Today was a day of challenges. Well, one challenge really, but it was a big one. My sister called me this morning to tell me that my Dad was in hospital. He'd had a heart attack. Luckily it wasn't too bad, his heart did not suffer and a couple of stents unblocked the artery. It was still a pretty big scare but.
In the past, emotional eating would have gotten the better of me. Today however, when I thought about eating chocolate, I was really surprised to find that the thought was almost immediately followed by a sense of horror. That was how my Dad ended up with a heart attack, by being overweight and having poor dietary habits. Did I want to go down the same path? I realised that this was a perfect opportunity to do things differently from the past. I knew I would be at the hospital for a while, so I bought a Sustagen drink and an apple. It kept me going till I got home again and had a proper sandwich for lunch (at 3pm)!

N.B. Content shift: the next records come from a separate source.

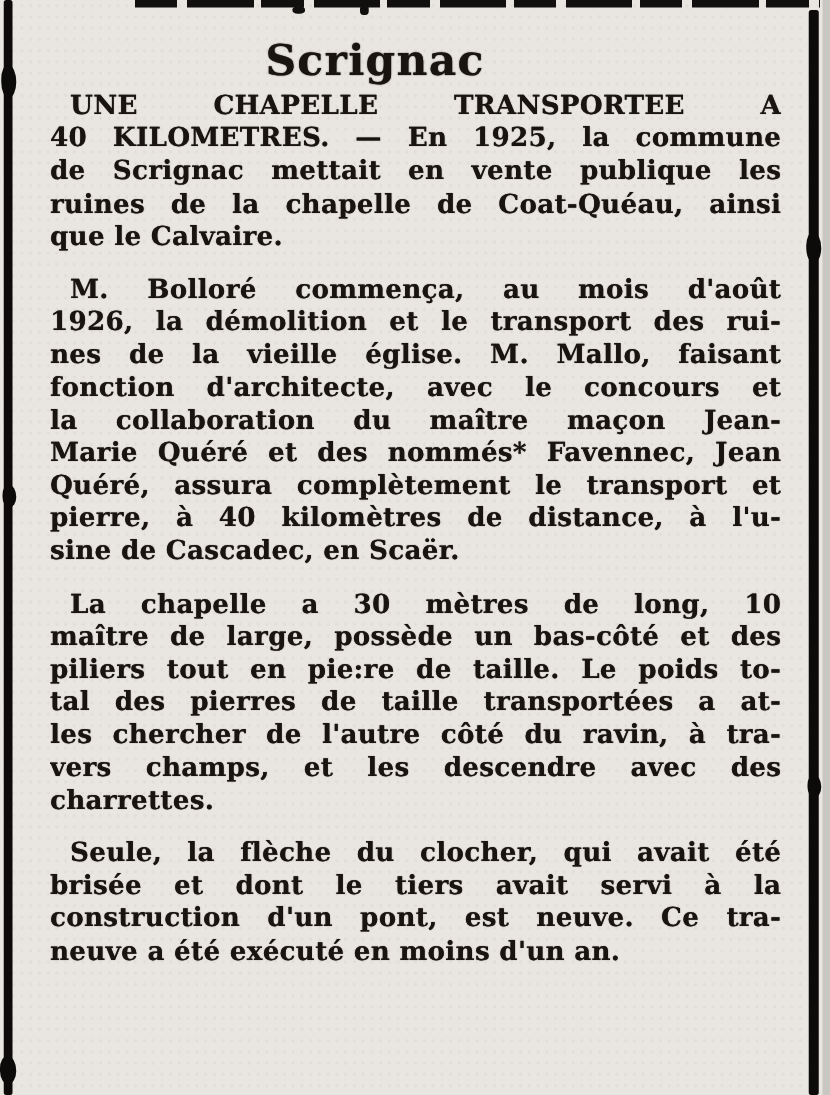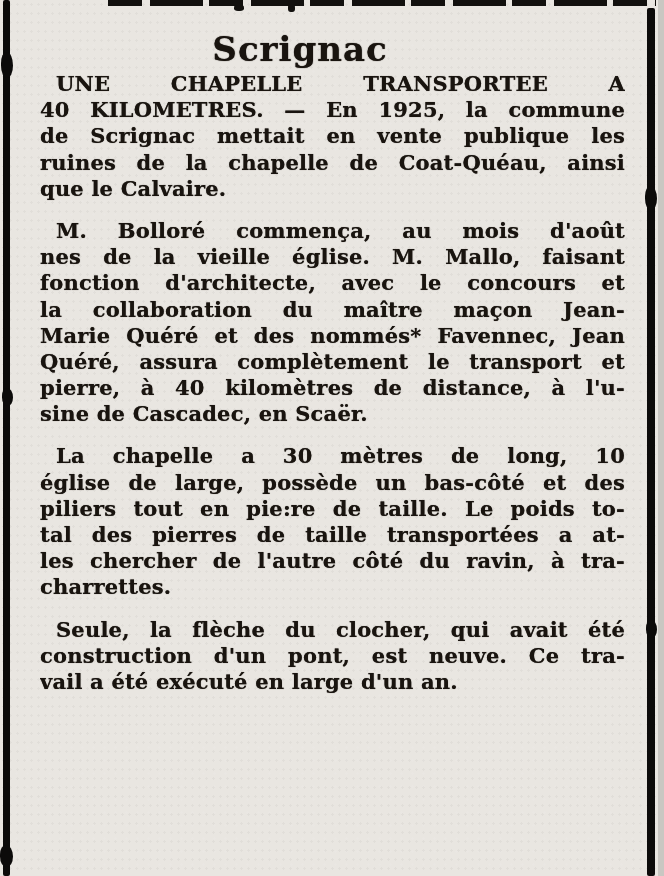--- a/index.html
+++ b/index.html
@@ -108,6 +108,7 @@
 
     <div class="para">
       <div class="line first">M. Bolloré commença, au mois d'août</div>
+      <div class="line">1926, la démolition et le transport des rui-</div>
       <div class="line">nes de la vieille église. M. Mallo, faisant</div>
       <div class="line">fonction d'architecte, avec le concours et</div>
       <div class="line">la collaboration du maître maçon Jean-</div>

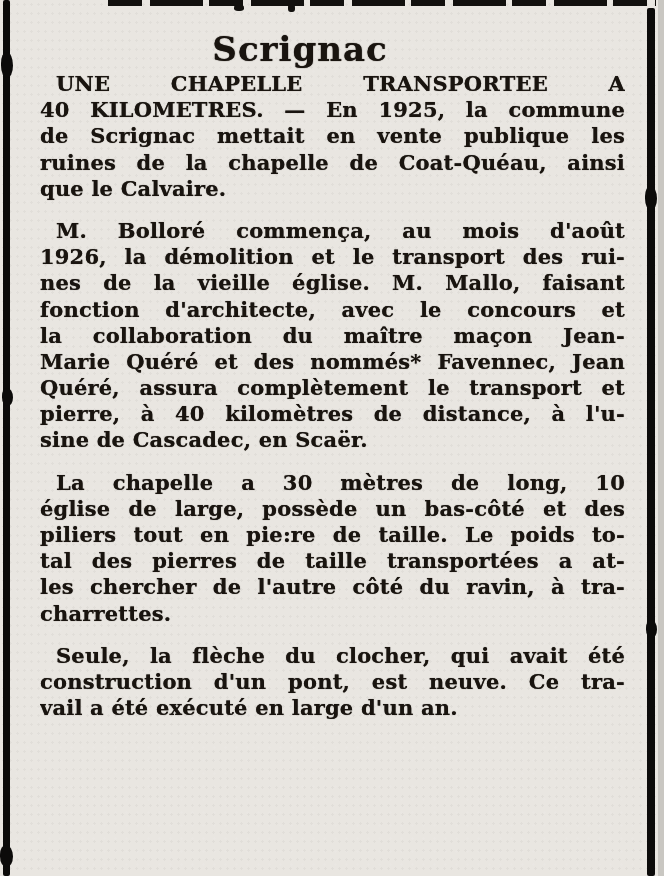--- a/index.html
+++ b/index.html
@@ -120,7 +120,7 @@
 
     <div class="para">
       <div class="line first">La chapelle a 30 mètres de long, 10</div>
-      <div class="line">église de large, possède un bas-côté et des</div>
+      <div class="line">maître de large, possède un bas-côté et des</div>
       <div class="line">piliers tout en pie:re de taille. Le poids to-</div>
       <div class="line">tal des pierres de taille transportées a at-</div>
       <div class="line">les chercher de l'autre côté du ravin, à tra-</div>

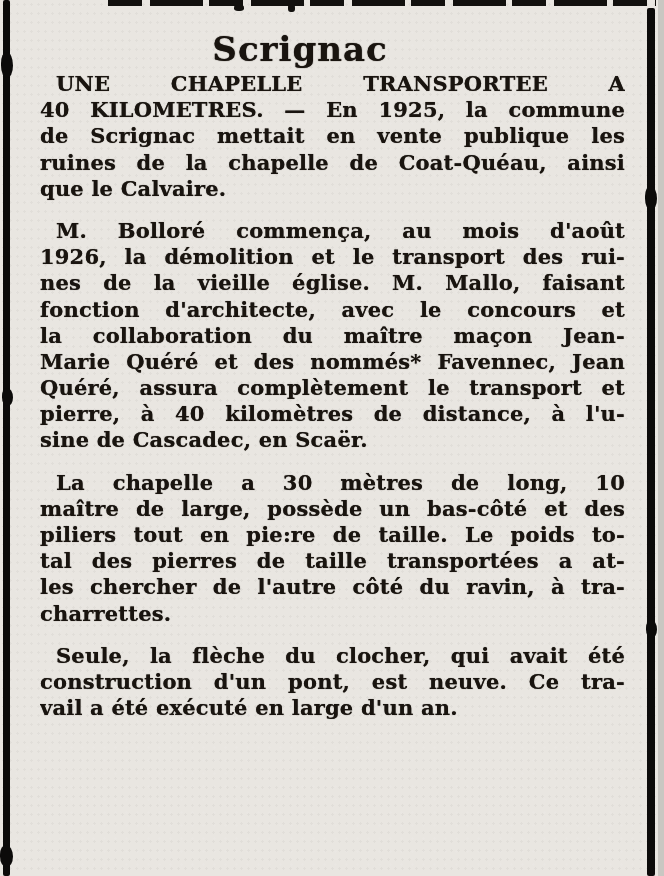--- a/index.html
+++ b/index.html
@@ -124,6 +124,7 @@
       <div class="line">piliers tout en pie:re de taille. Le poids to-</div>
       <div class="line">tal des pierres de taille transportées a at-</div>
       <div class="line">les chercher de l'autre côté du ravin, à tra-</div>
+      <div class="line">vers champs, et les descendre avec des</div>
       <div class="line last">charrettes.</div>
     </div>
 

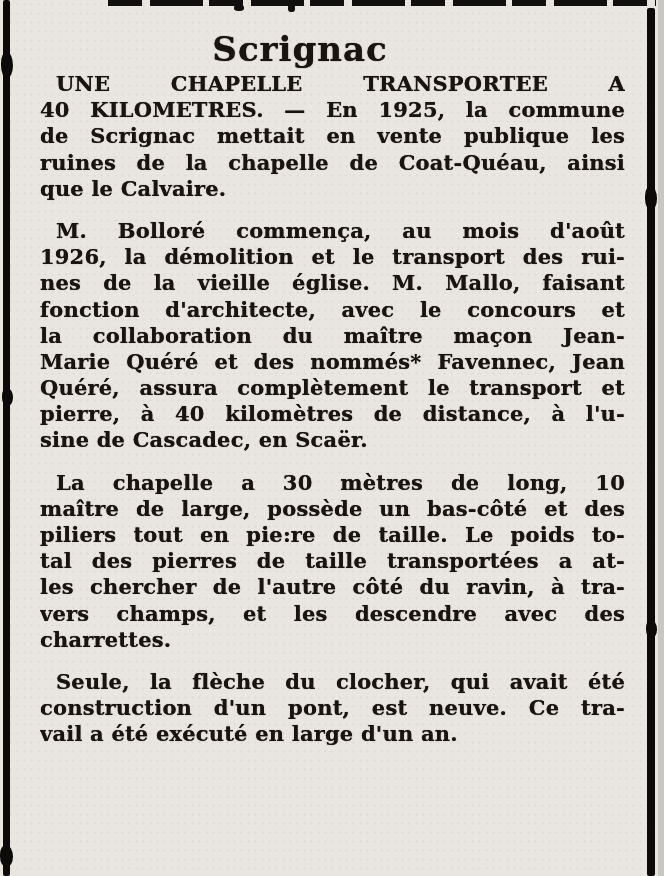--- a/index.html
+++ b/index.html
@@ -130,6 +130,7 @@
 
     <div class="para">
       <div class="line first">Seule, la flèche du clocher, qui avait été</div>
+      <div class="line">brisée et dont le tiers avait servi à la</div>
       <div class="line">construction d'un pont, est neuve. Ce tra-</div>
       <div class="line last">vail a été exécuté en large d'un an.</div>
     </div>

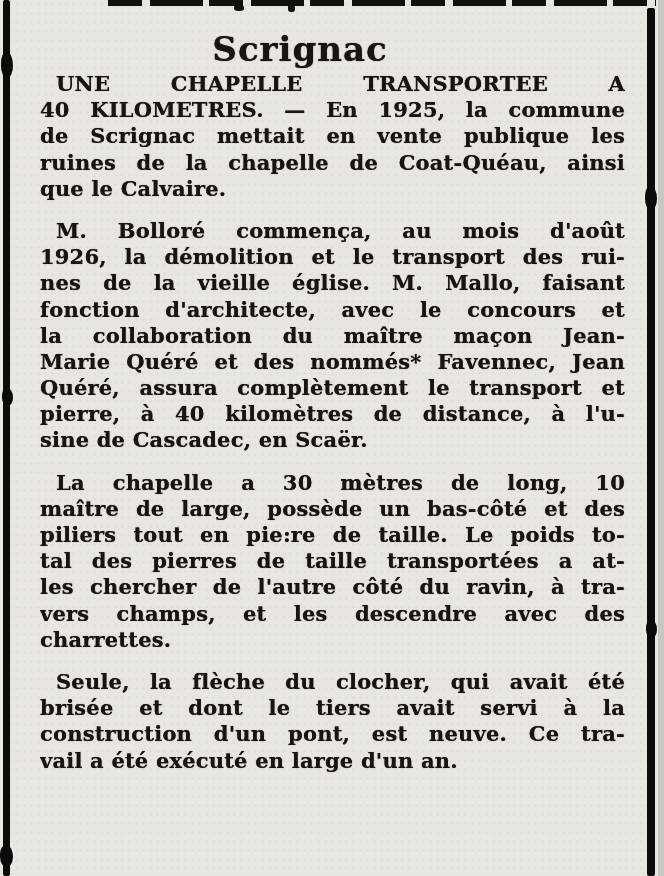--- a/index.html
+++ b/index.html
@@ -132,7 +132,7 @@
       <div class="line first">Seule, la flèche du clocher, qui avait été</div>
       <div class="line">brisée et dont le tiers avait servi à la</div>
       <div class="line">construction d'un pont, est neuve. Ce tra-</div>
-      <div class="line last">vail a été exécuté en large d'un an.</div>
+      <div class="line last">neuve a été exécuté en moins d'un an.</div>
     </div>
 
   </div>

I am not foolish enough to think that I have kicked the emotional eating bug bear for good, but one of my habits to change is to learn from the past. Today, I proved to myself that I could do that. I could make different choices, ones that didn't include fatty foods. I chose food (from a servo!) based on what choices would be best to get me through the next fews hours and stave off a vending machine binge. I came home, very hungry, but rather than reach for the nearst and easiest thing to stuff in my mouth, I took the time to make a healthy sandwich that would sustain me properly. In all, I showed myself that eating properly, and being proud of that, could sustain me emotionally for far longer than the chocolate hit could before the guilt struck. I guess it really brings home the saying that "nothing tastes as good as being healthy feels".